The grotte di San Giovanni Calibyta (Caves of St John Calabytes) are intimately linked to the emergence of Caloveto as around this first series of caves a cluster of houses emerged, which over time, served as accommodation to a small farming community; thus establishing the foundations of what would later become present day Caloveto.
In front of the Chiesa Madre (main church) visitors will find a church known as Chiesa del Carmine or "donna Aurora” (Lady Aurora) as it was built by a noblewoman (lady Aurora Mazziotti in Pirelli) at the beginning of the nineteenth century as a chapel attached to the palazzo del barone De Mundo, that overlooks the town square. Restoration works which followed those of 1992 gave back to the church over two centuries of history. In addition, the chapel dedicated to S. Antonio da Padova /St Anthony of Padua), outside the village (a place of pilgrimage in during the month of June), was also restored and embellished recently. In the vicinity of the chapel of S. Antonio da Padova there is another church (now in ruins) with a Latin cross floor-plan; the Chiesa di Santa Rita (Church of Santa Rita). Ancient is the origin of the Chiesa dell'Annunziata (Church of the Annunziata) with a Latin-cross floor-plan; today it is a parish oratory that has been elegantly restored, in the town's centre; long ago, however, it was located outside the town and housed Cenobite monks.

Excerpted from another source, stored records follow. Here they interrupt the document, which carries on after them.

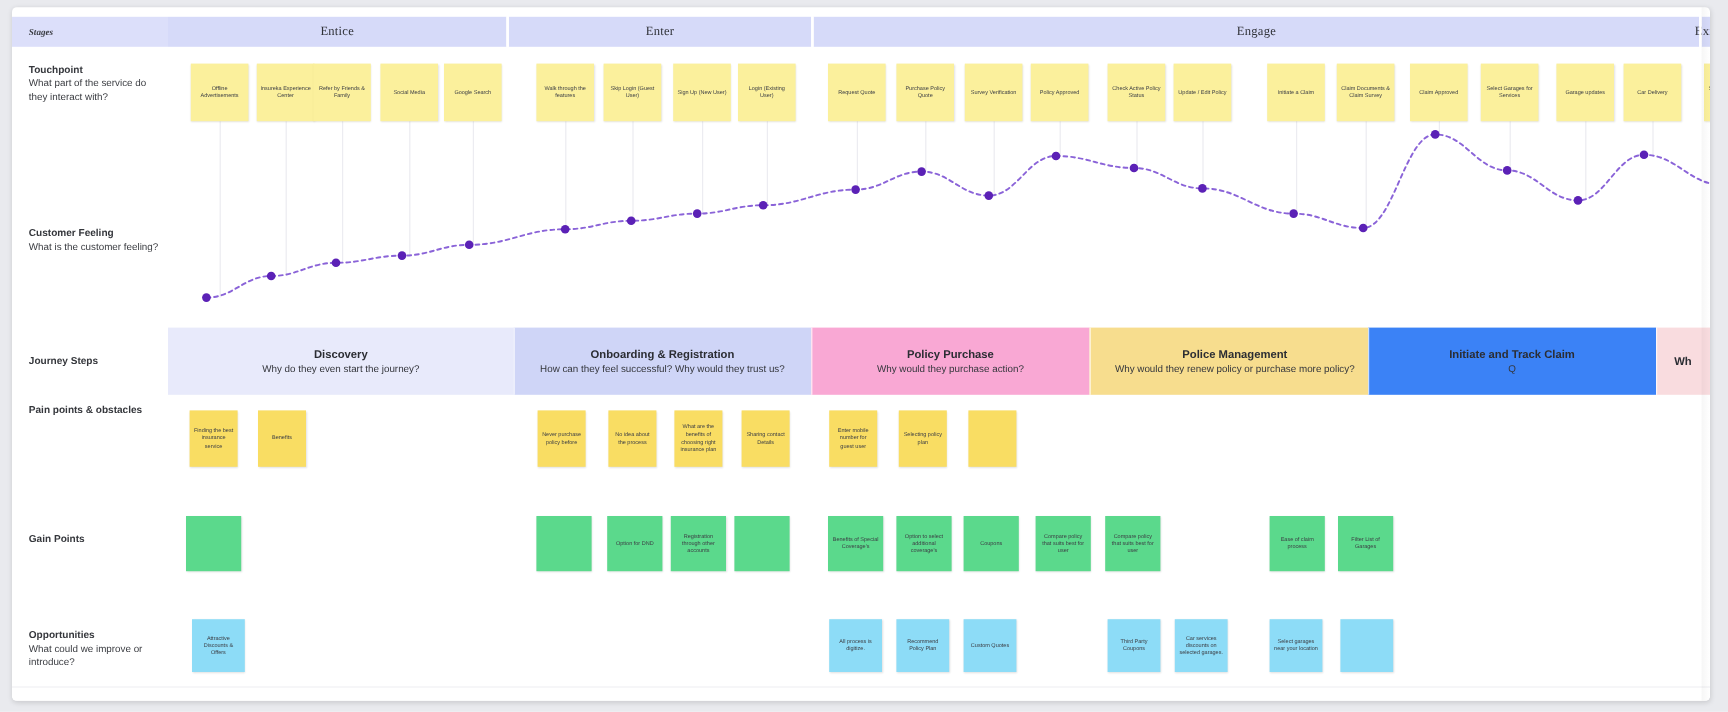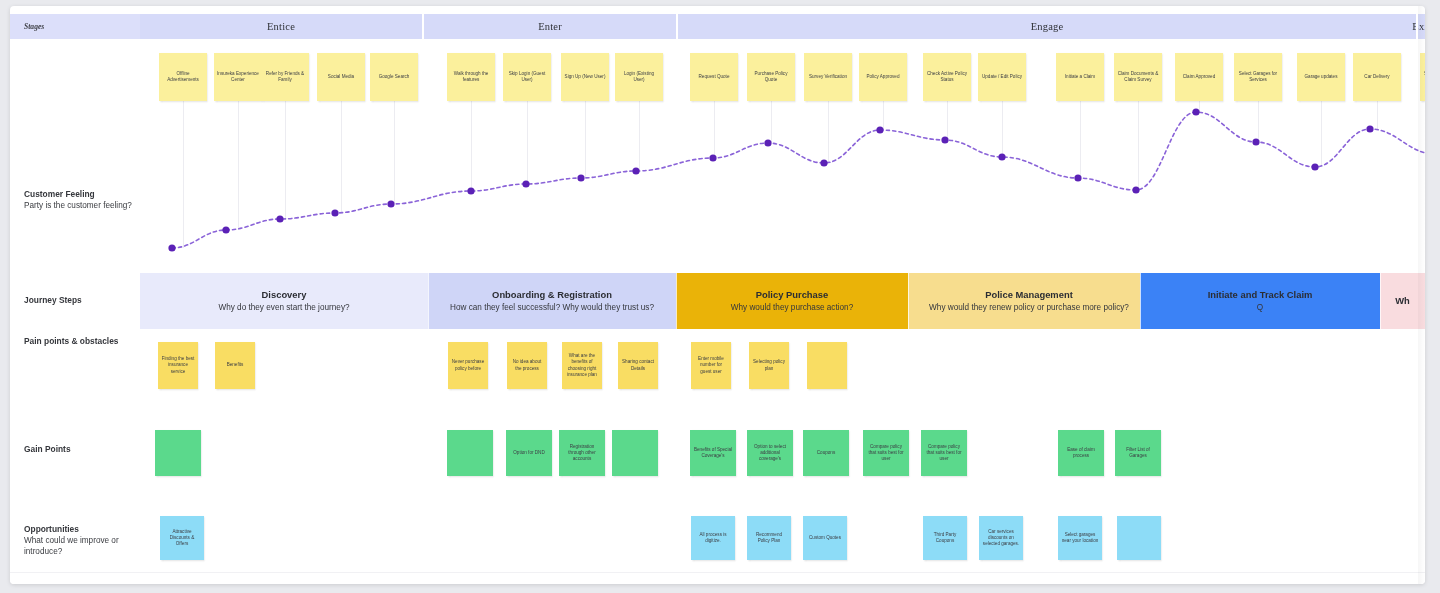--- a/index.html
+++ b/index.html
@@ -119,23 +119,27 @@
         </div>
         <div class="stage-sep" style="left: 666px;"></div>
         <div class="stage-cell" style="left: 1408px; width: 7px;">
           <span>Exit</span>
         </div>
         <div class="stage-sep" style="left: 1406px;"></div>
       </div>
   </div>
 
   <div class="row" id="touchpoint-row">
+    <div class="rowlabel" style="top:14px;">
+      <span class="t">Touchpoint</span>
+      <span class="s">What part of the service do they interact with?</span>
+    </div>
     <div class="rowlabel" style="top:150px;">
       <span class="t">Customer Feeling</span>
-      <span class="s">Party is the customer feeling?</span>
+      <span class="s">What is the customer feeling?</span>
     </div>
     <div id="vlines">
         <div class="vline" style="left: 173px; top: 62px; height: 147px;"></div>
         <div class="vline" style="left: 228px; top: 62px; height: 129px;"></div>
         <div class="vline" style="left: 275px; top: 62px; height: 118px;"></div>
         <div class="vline" style="left: 331px; top: 62px; height: 112px;"></div>
         <div class="vline" style="left: 384px; top: 62px; height: 103px;"></div>
         <div class="vline" style="left: 461px; top: 62px; height: 90px;"></div>
         <div class="vline" style="left: 517px; top: 62px; height: 83px;"></div>
         <div class="vline" style="left: 575px; top: 62px; height: 77px;"></div>
@@ -299,21 +303,21 @@
     <div id="journey-cells">
         <div class="jcell" style="left: 130px; width: 288px; background: rgb(232, 234, 251);">
           <div class="jt">Discovery</div>
           <div class="js">Why do they even start the journey?</div>
         </div>
         <div class="jcell" style="left: 418px; width: 248px; background: rgb(207, 213, 247);">
           <div class="jt">Onboarding &amp; Registration</div>
           <div class="js">How can they feel successful? Why would they trust us?</div>
         </div>
         <div class="jsep" style="left: 418px;"></div>
-        <div class="jcell" style="left: 666px; width: 232px; background: #eab308;">
+        <div class="jcell" style="left: 666px; width: 232px; background: #f9a8d4;">
           <div class="jt">Policy Purchase</div>
           <div class="js">Why would they purchase action?</div>
         </div>
         <div class="jsep" style="left: 666px;"></div>
         <div class="jcell" style="left: 898px; width: 232px; background: rgb(247, 221, 142); padding-left: 16px;">
           <div class="jt">Police Management</div>
           <div class="js">Why would they renew policy or purchase more policy?</div>
         </div>
         <div class="jsep" style="left: 898px;"></div>
         <div class="jcell" style="left: 1130px; width: 240px; background: #3b82f6;">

Palazzo de Mundo stands in the town central area. It is a square building erected at the beginning of the 20th century. Palazzo Comite is located at the heart of the old town. This evocative building dates back to the 18th century and includes a peculiar covered quadrangular courtyard and a cave dug into the rock. The Neoclassical Casa Caruso is a remarkable building built during the second half of the 19th century. Built on a rocky hill, overlooking the valley below, shows clear evidence of an ancient activities linked to agriculture, such as the processing of olives: mills, presses, millstones and farm equipment. In particular, the mill is characterised by a series of round arches and a porch, as well as Neoclassical fluted cornice. Palazzo Pirelli is a very ancient building dating to the first millennium. Originally, it was used as a convent by monks who escaped from the iconoclastic persecution. It rises on a rock overhanging the San Giovanni caves.
Local gastronomic habits adapt themselves to the area’s trends, where simple but tasty ingredients are preferred for mealtimes with traditional recipes that most often go back to ancient times.
Sardellina (whitebait) with salt and pepper is among the specialities that visitors can enjoy together with excellent wine produced with grapes of local vineyards.